I had to let them go.
“I’ll never forget you,” I whispered to the river as I reached back and threw the whole jar into the black carpet of water. I did it this way so the wind couldn’t blow whatever remained of my parents onto someone’s windshield as they drove along the FDR below—a new kind of New York nightmare. It hurt, sure, but only for a second. I hadn’t lost them—I was releasing them. The tears ran silently down my face, and I didn’t try to stop them. I thought of what my father told me and my mother when he was diagnosed: “I’m not scared of dying. I just want to see my parents again.” If I knew that my parents were awaiting me when this life was through, maybe I wouldn’t be so scared of death.

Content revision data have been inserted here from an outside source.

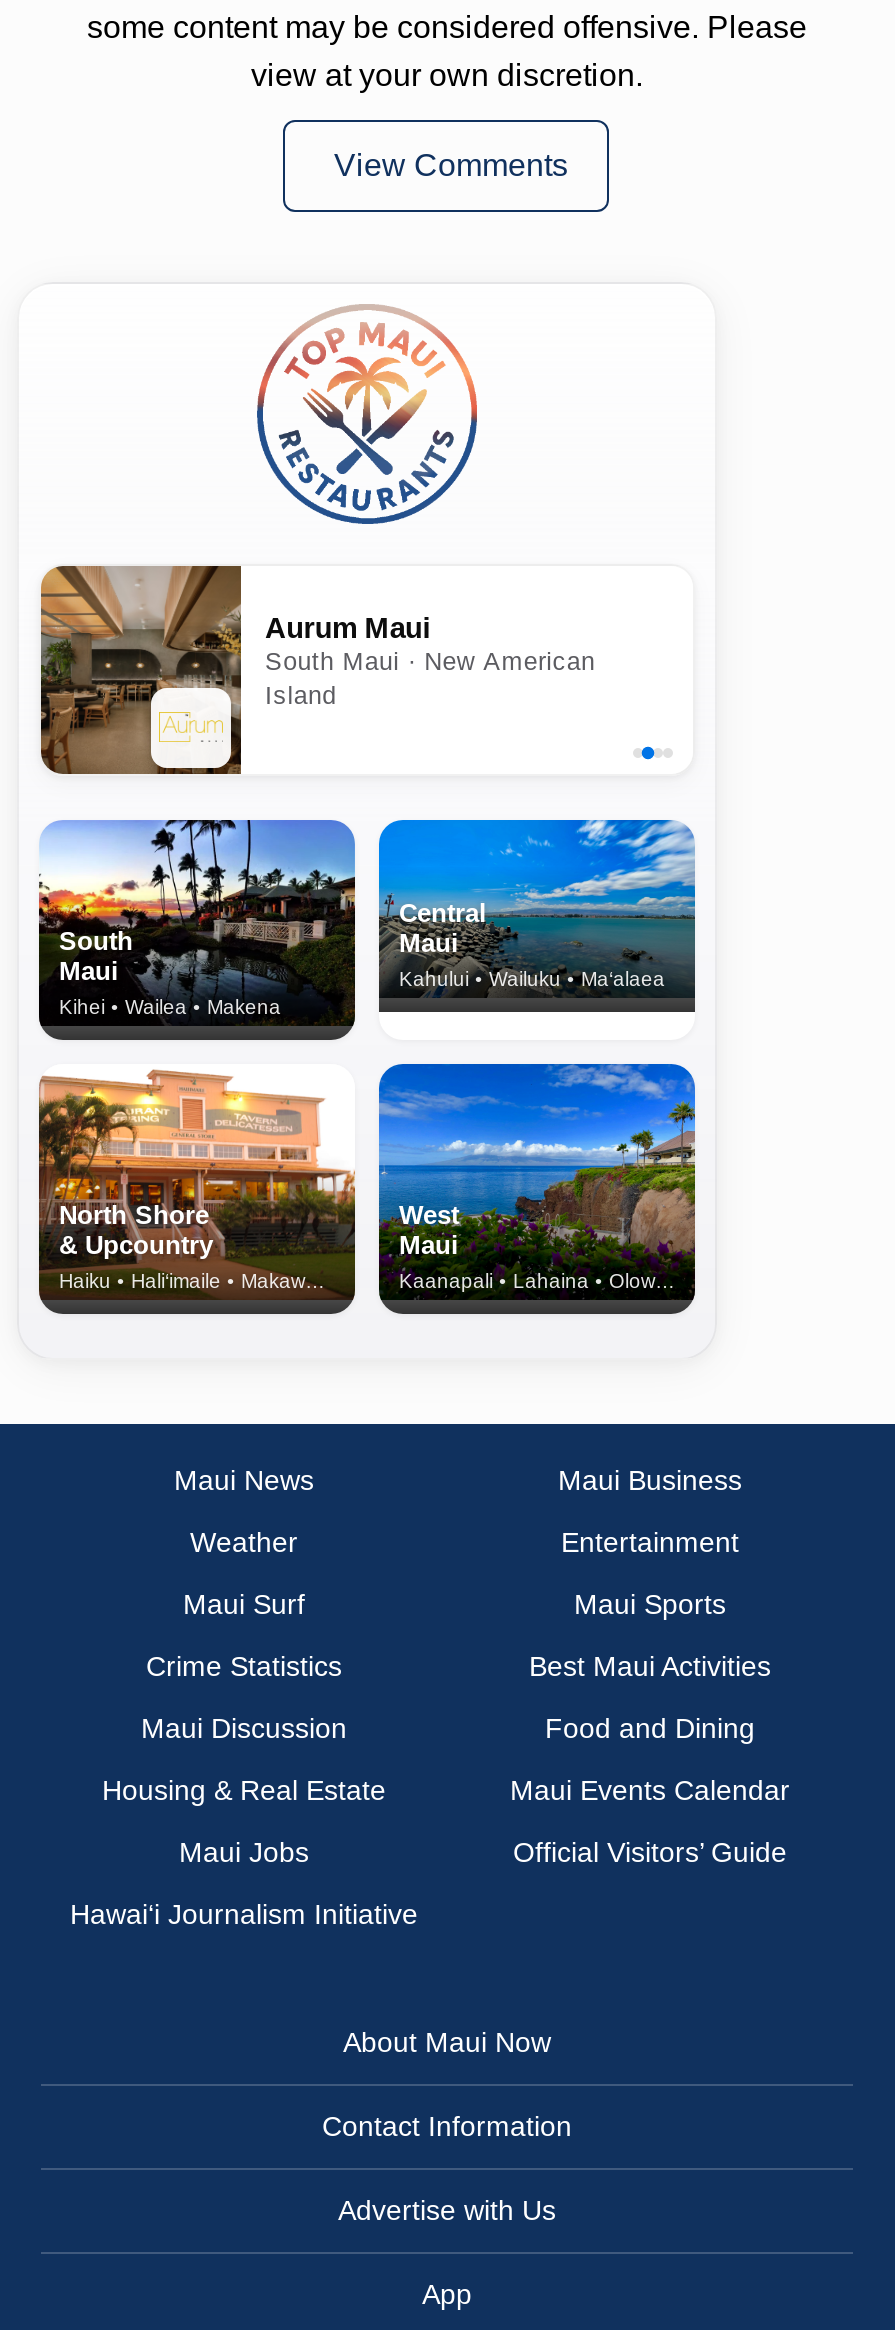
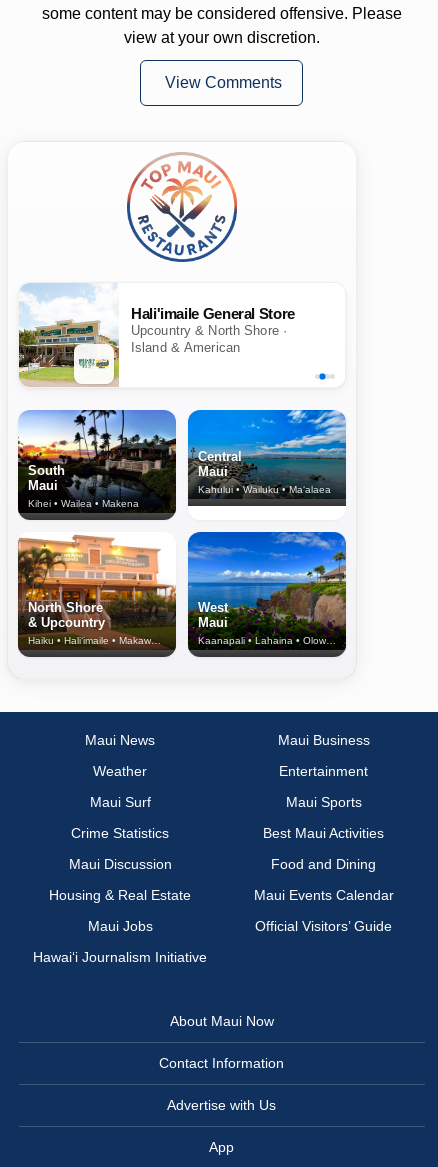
- [image]
- Aurum Maui
- South Maui · New American
- Island
+ [image]
+ Hali'imaile General Store
+ Upcountry & North Shore ·
+ Island & American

It’s funny—I thought I’d be much angrier at Johnny and Eleanor: for their crimes, for their denials, for the veneer of deceit they’d laid over my life. When I talk about it with the people closest to me now, they each have a different take. Ji Young still thinks my parents were the coolest pair to come down the pike, and still thinks my father is hot, no matter what he did. Jeff believes that my father had to feed his family one way or another, and even if his income had a body count attached he should be lauded as a working-class hero. Sarah shakes her head and wonders how I don’t have a needle sticking out of my arm.